The biggest challenge is saying no. Donor relations professionals are usually people pleasers. We’re not programmed to say that we’re not willing to take on additional tasks. How can you talk to your boss about dropping a program or declining a new responsibility?
· Have a mission statement. The mission of the Skidmore College Donor Relations office is to enhance lifelong relationships between donors and the College through meaningful, personalized acknowledgement and recognition of our donors that connects them to the results of their philanthropy. If you don’t have a mission statement, work with your supervisor and colleagues to craft one. Then look at your department responsibilities. Do they fall within your mission statement?
· What are the top five priorities for your department? Again, work with your colleagues to insure that your priorities mesh with institutional goals. In a CASE Currents Article from 2013, Karen Osborne, president of the Osborne Group, recommends keeping a log for a week of how much time is devoted to initiatives outside of your five priorities. If you’re devoting excess time to projects that don’t move forward your priorities, it’s time to talk to your boss.
· If you do have to take on something new, and of course you will, be clear with your boss regarding how much time think it will take, what else is on your plate, and the ramifications of taking on a new project or responsibility.
I’ll be honest, this is the hardest one for me. Again, a common characteristic among donor relations professionals is a Type A personality and control issues. But we don’t always have to be the ones doing the work! I often use the adage with my co-workers, “give a man a fish and you feed him for a day; teach a man to fish and you feed him for a lifetime.” Teach them how to find the information on your database, train them in the art of acknowledgement writing! Do you have junior colleagues who want to learn new skills?
An athletic fundraising golf tournament was taking up an inordinate amount of time, especially the silent auction. We successfully turned over the sourcing of auction items and day-of-event oversight to the team coaches who directly benefit from the dollars raised.

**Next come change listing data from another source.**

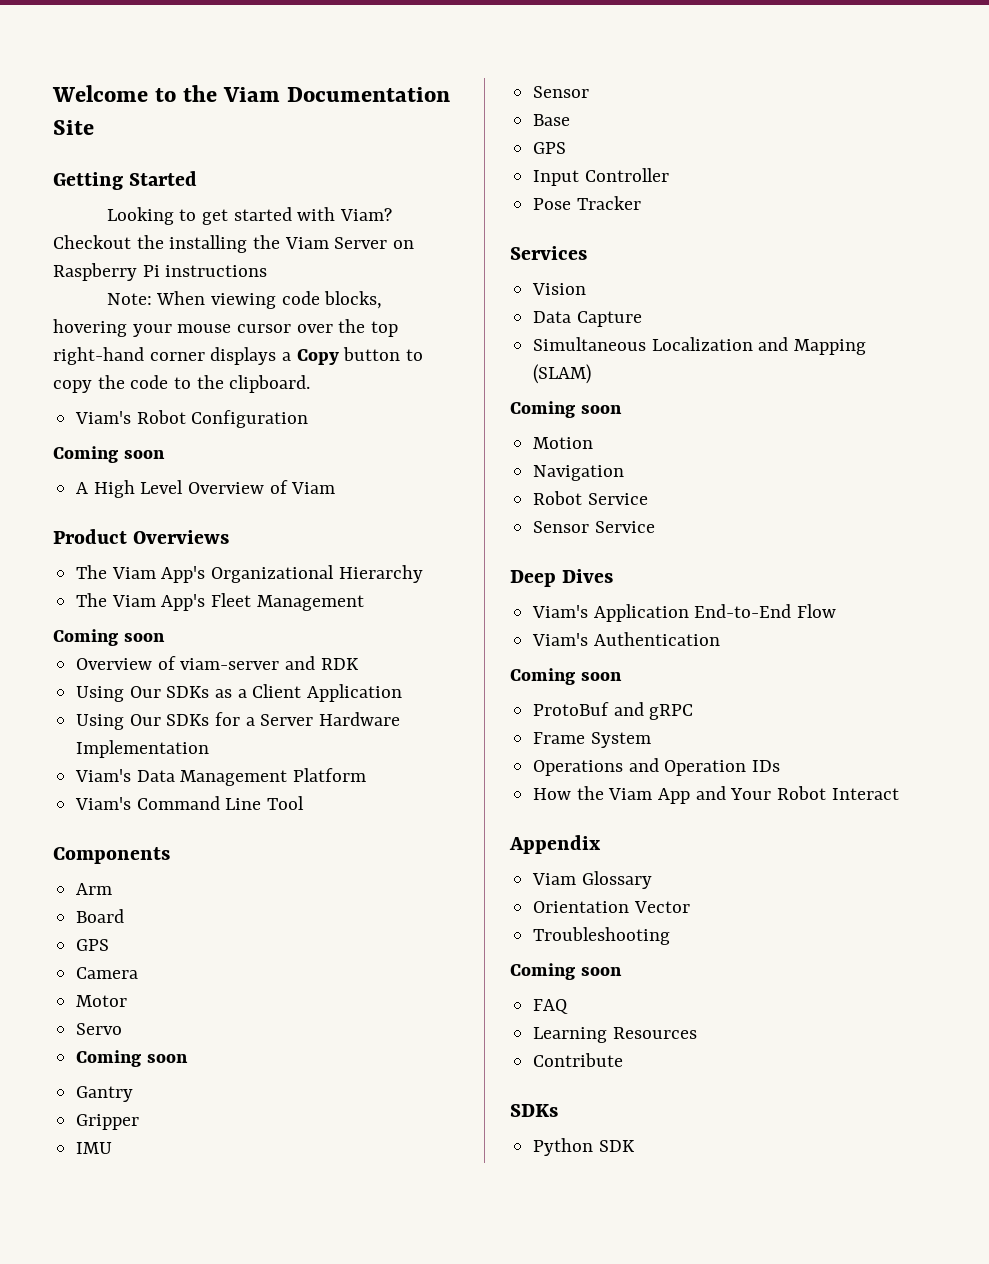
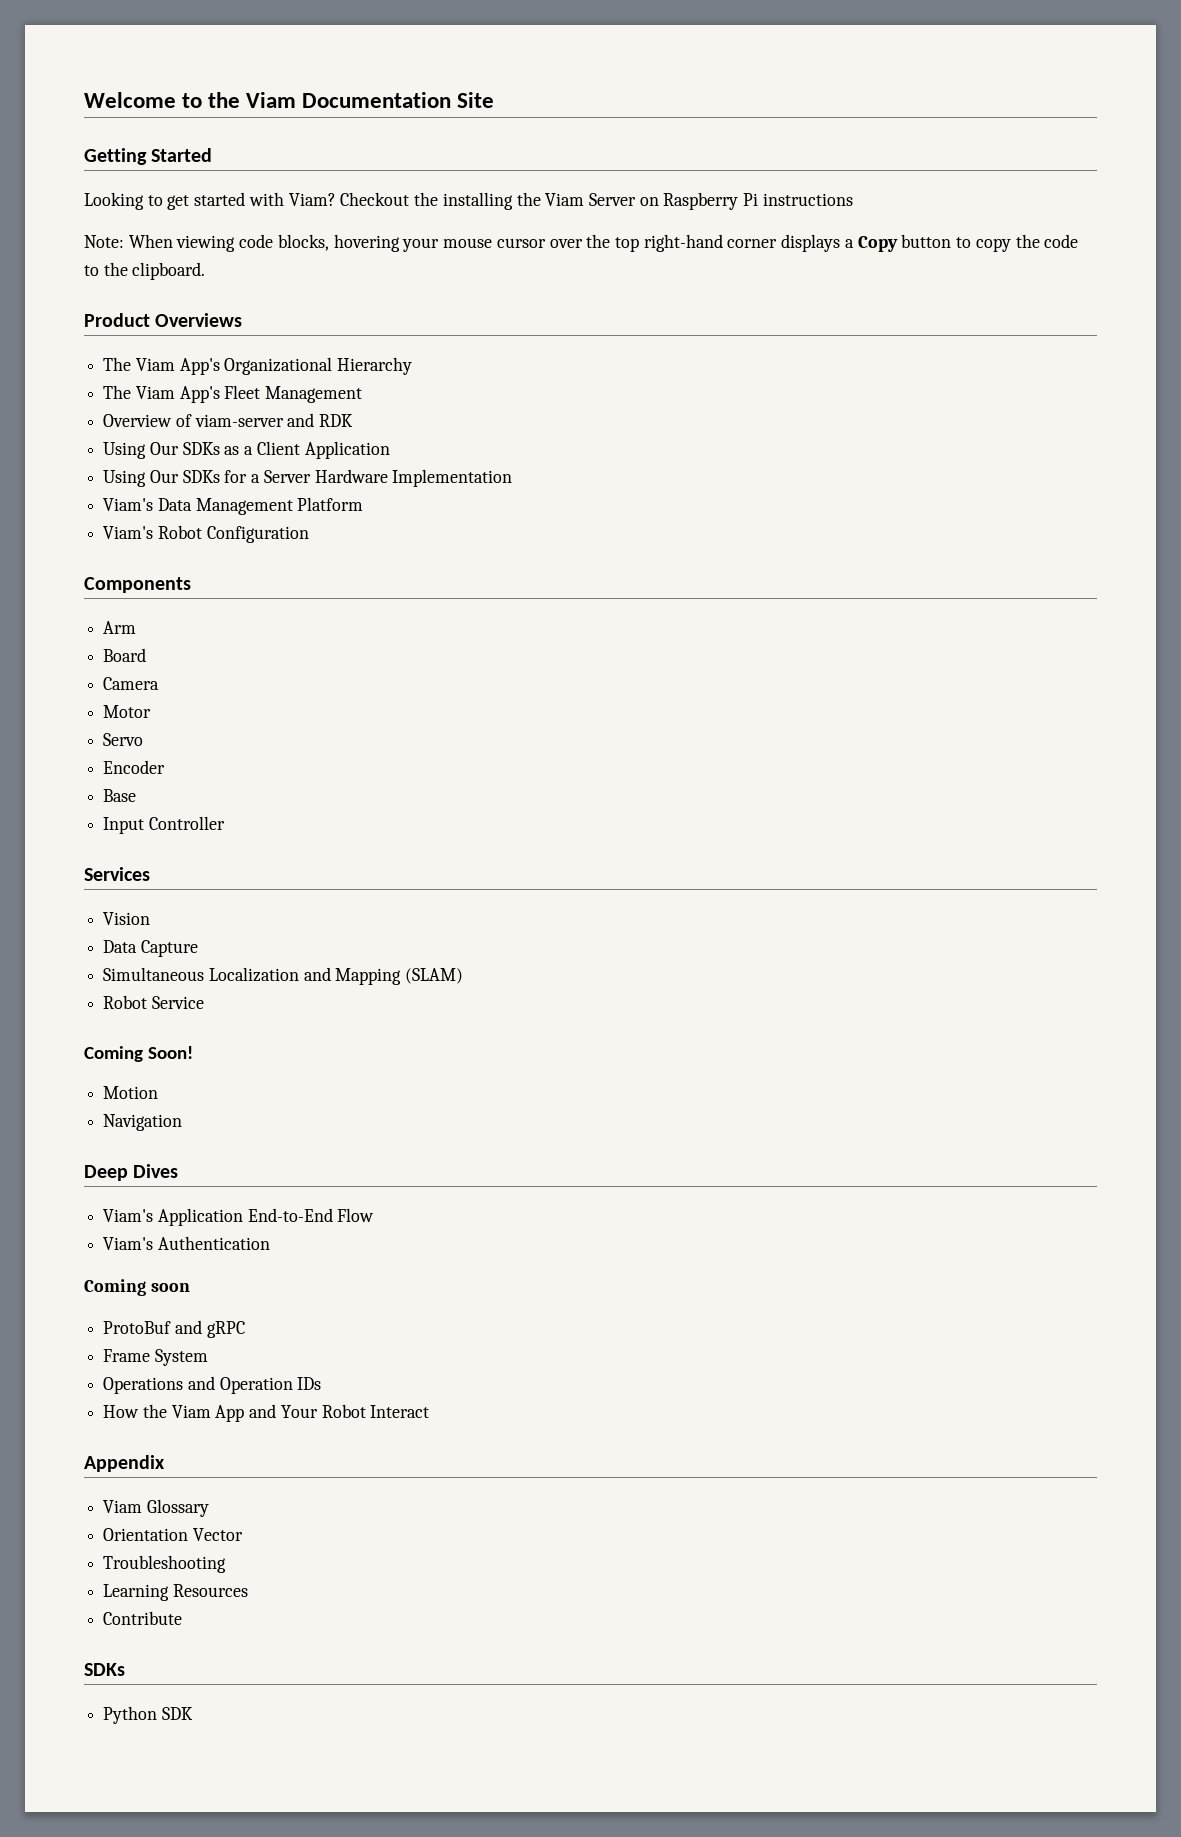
- Viam's Robot Configuration
- Coming soon
- A High Level Overview of Viam
  The Viam App's Fleet Management
- Coming soon
- Viam's Command Line Tool
+ Viam's Robot Configuration
  Board
- GPS
  Servo
- Coming soon
- Gantry
- Gripper
- IMU
- Sensor
+ Encoder
  Base
- GPS
- Pose Tracker
  Simultaneous Localization and Mapping (SLAM)
- Coming soon
+ Robot Service
+ Coming Soon!
- Robot Service
- Sensor Service
  Troubleshooting
- Coming soon
- FAQ

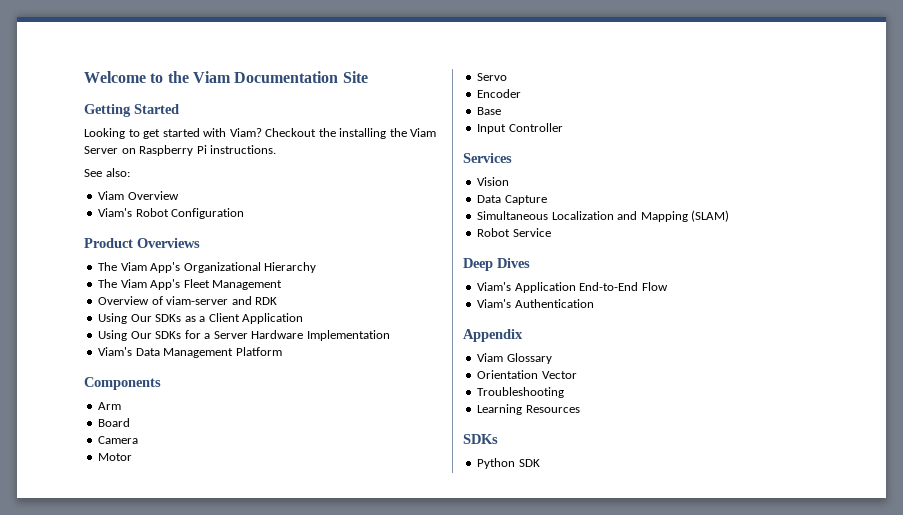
- Checkout the installing the Viam Server on Raspberry Pi instructions
- Note: When viewing code blocks, hovering your mouse cursor over the top right-hand corner displays a Copy button to copy the code to the clipboard.
+ Checkout the installing the Viam Server on Raspberry Pi instructions.
+ See also:
+ Viam Overview
+ Viam's Robot Configuration
- Viam's Robot Configuration
- Coming Soon!
- Motion
- Navigation
- Coming soon
- ProtoBuf and gRPC
- Frame System
- Operations and Operation IDs
- How the Viam App and Your Robot Interact
- Contribute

This is my favorite way of preventing forest fires in the office. It goes along with my abhorrence of the WADITW (we’ve always done it that way). What can you change about your current workload that will generate time and/or cost savings while also providing better donor engagement?
At Skidmore a redesign of our endowed fund reporting resulted in huge time savings. Previously we wrote a cover letter and included a separate page with the financial and beneficiary information. It required careful checking of salutations, collating pages, and to be honest, was pretty dull. Several years ago we developed an 11x17” printed piece chock-full of information about Skidmore’s endowment. It included blank spaces for the donor’s full name, the name of the fund, and financial and beneficiary information. Our amazing Advancement Services team wrote a report in Advance that dumped all this information into a template. The four-color pre-printed shells are run through the copier. This dramatically reduced the time to get out the endowed fund reports and we heard great feedback from our donors who loved the colorful impact reports.
And, as Smokey the Bear says, “Only you can prevent a forest fire.” What have you done to prevent office fires from burning out of control?